Building Without Designing

I’m deep into a big, stinky bucket of a goobery gunk of a redesign project at work. It’s actually more than a “redesign,” it is a restructure as well, with new content, better organized content, purging of cruft from the directory structure, oh, and it is mostly uncharted territory for me as I’m having to not only learn the ins and outs of the company’s business model, online history, legacy system issues and multiple site goals, but I’m having to also get very intimate with a Content Management System I’m not terribly familiar with. I am, however, having a blast doing this.

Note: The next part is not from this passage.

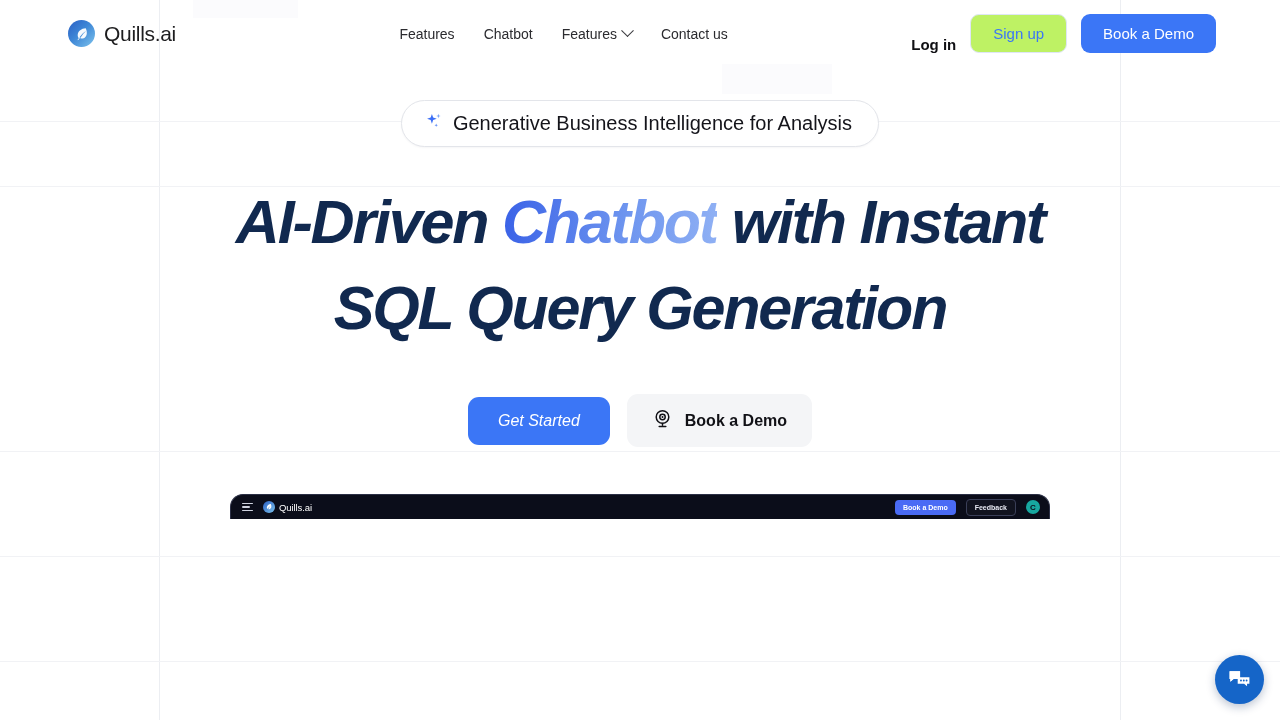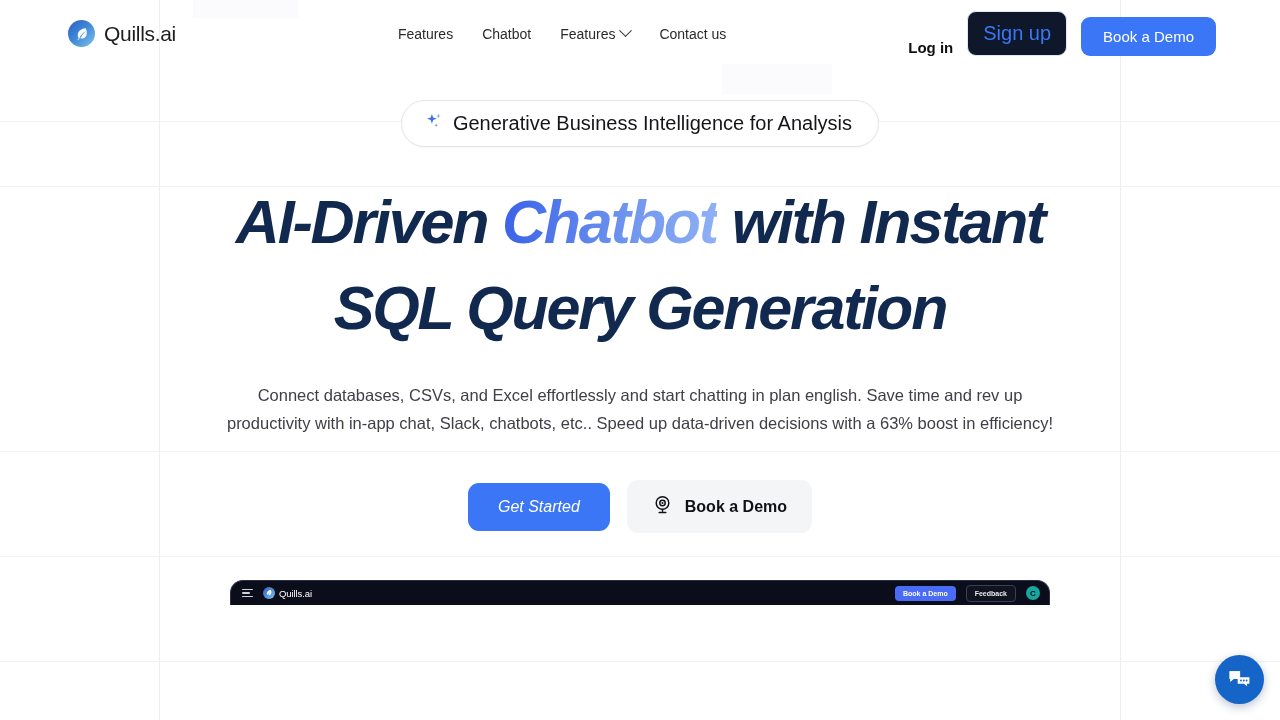"Sign up" .btn-outline { background: #0f172a -> #bef264; font-size: 20px -> 15px; padding: 10px 15px -> 10px 22px }
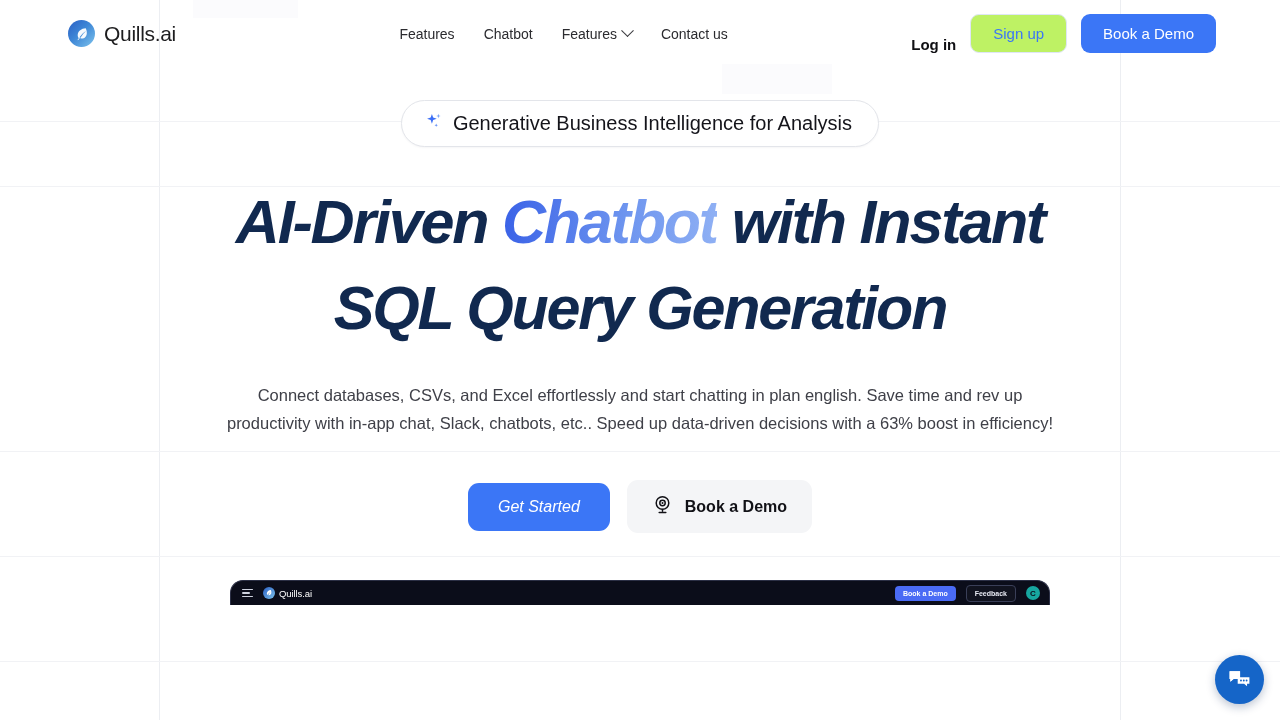"Connect databases, CSVs, and Excel" p.subhead { html: <p>Connect databases, CSVs, and Excel effortlessly and start chatting in plan english. Save time and rev up productivity with in-app chat, Slack, chatbots, etc.. Speed up data-driven decisions with a 63% boost in efficiency!</p> -> none }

I do have some relief from the overwhelming nature of this scenario. Over the past 10 years, I’ve made plenty of mistakes and learned a ton more about myself and the nature of this work. I’ve settled on a work flow that seems to suit most web related projects I find myself involved in. Typically, my work flow for attacking a redesign project looks like this:

  1. Draw up a rough site map of existing data points/pages
  2. Layout the site’s template wire frames in OmniGraffle
  3. Translate the wire frames into pixel-perfect “look-n-feel” prototypes in Fireworks
  4. Build out semi-functional, static PHP enabled XHTML/CSS template files
  5. Test, test, test, curse IE 6, edit, test, test, etc..
  6. Refine template code and style sheets, and chunk up the templates appropriately for use in a CMS

This work flow works for me. It is familiar and breaks up rather intimidating amounts of work into digestible portions which can be measured and gauged and tracked to show progress. Seeing progress is a good thing. A needed thing. Seeing progress happen keeps fatigue and dissatisfaction from setting in; it keeps my focus on the project and prevents the infinite loop of tweaks. This work flow lets me muck through design issues before I ever push one pixel, it lets me hash out template code structure before I ever strike the first left angle bracket, and it lets me get at least one re-factoring opportunity into the final output.

That’s about the opposite of what’s going on right now. I’m currently stuck in a mess where each day now I’m working out fundamental design issues on a fully functional, in-development, almost live site because I abandoned my flow in exchange for another, less comprehensive flow. I’m re-hashing basic site template structures that could have been solved if only I’d have fought at least for more time in prototyping. Forget about wire-framing on this one (which consisted of drawing sloppy boxes on a whiteboard), or even the chance to absorb the content relationships to a point where I could make somewhat educated re-architecturing suggestions. Had I stuck to my work flow, I’d be almost a week ahead of schedule, rather than at least a week behind.

So I chalk this one up to more learning experience. I’ll get through it. The new site will be great, and as Jen likes to so intelligently remind me that the end product will be a hundred times better than what’s there now.

Note to self: have more faith in yourself and stick to what you know you need to do. Approach your work projects as if you were freelancing… at a bare minimum, they deserve that level of professionalism and thoroughness.